In the past generation all that has changed. First, Allen Ginsberg and the rest of the Beats threatened to blow the academy’s house in with their “barbaric” poems that depend on reading aloud to achieve their cumulative, incantatory effects. Then in the 1960s the universities were invaded by millions of young people demanding “relevance” (and creating teaching jobs for more poets than ever before). About the same time, the Canada Council, perhaps more for political reasons than for aesthetic ones, began what has become a tradition of sponsoring a perpetually moveable feast of poetry readings that reaches into nearly every city and town in the land. Now, in response to popular demand (from the writers, not their audience), public readings are staged, with or without official funding, nearly every day of the year. Locations vary from church basements to classrooms to taverns to theatres to community centres. Styles of writing, and of reading, are equally diverse. No one has gone so far as seriously to suggest that a public reading can take the place of that private experience with the printed page; but at present in Ottawa, a city of half a million which has only one English language poetry magazine, there are frequently two or three readings a week.

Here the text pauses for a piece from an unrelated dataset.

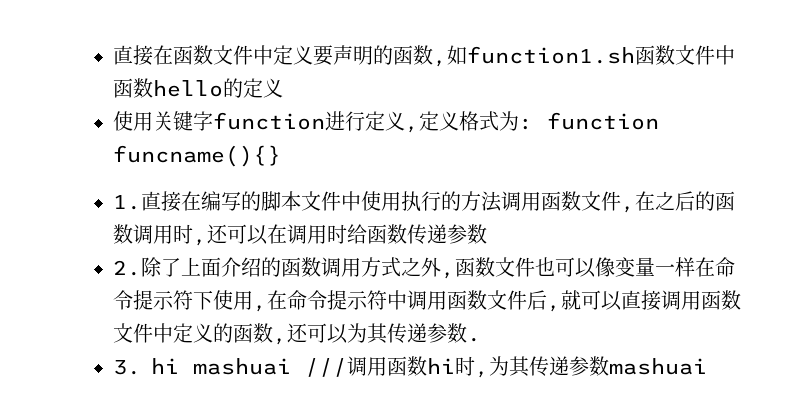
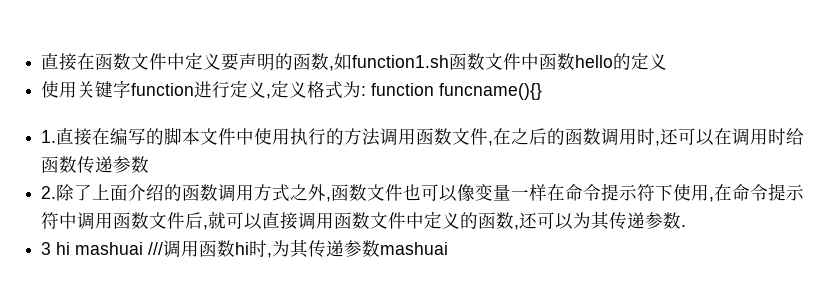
[113,360,141,375] 3. -> [41,242,52,255] 3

Over the past winter, for instance, Jack Hodgins of the University of Ottawa brought in, among others, Michael Ondaatje, Gwendolyn MacEwen, Josef Skvorecky, W.P. Kinsella and Elizabeth Smart. Each of these writers probably drew a larger audience than any theatre in Ottawa that night, outside the National Arts Centre; and boxes of books were sold. Carleton University, for its part, sponsored the appearance of such institutions as Irving Layton and Earle Birney.

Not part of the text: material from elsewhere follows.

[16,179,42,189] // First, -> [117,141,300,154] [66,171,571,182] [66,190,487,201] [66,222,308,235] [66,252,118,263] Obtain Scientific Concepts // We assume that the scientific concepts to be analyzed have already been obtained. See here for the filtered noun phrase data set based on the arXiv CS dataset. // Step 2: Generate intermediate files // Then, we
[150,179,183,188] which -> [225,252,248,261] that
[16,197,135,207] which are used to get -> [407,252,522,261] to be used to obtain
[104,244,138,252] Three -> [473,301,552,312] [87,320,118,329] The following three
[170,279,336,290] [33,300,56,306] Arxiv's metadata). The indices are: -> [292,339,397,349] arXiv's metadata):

Meanwhile, for the second year, the poetry magazine affiliated with Carleton—Arc—organized its own twice-monthly reading series. In doing so, Arc departed from the universities’ model in two important ways. First, series organizer Christopher Levenson moved the readings off campus into the heart of the city, a tavern in the basement of the Lord Elgin Hotel. Audiences there tend to be smaller—stripped of the captive audience of uncommitted students—and less predictable. Even Ottawa, although more homogeneous than other large Canadian cities, is a cultural grab-bag of avid readers and aspiring writers—displaced Westerners and Maritimers, astrologers, immigrants, poets of punk, retired civil servants, mental hospital graduates and others. Inevitably, there are risks and surprises involved in exposing visiting writers to the questions and requests for aid that often come from such an unregimented group. But the move off campus is an expression of faith, on Arc’s part, that there is a literary audience to be found, and that the opportunity to see writers in person will stimulate an interest in their books, even when degrees and university credit are not offered as bait.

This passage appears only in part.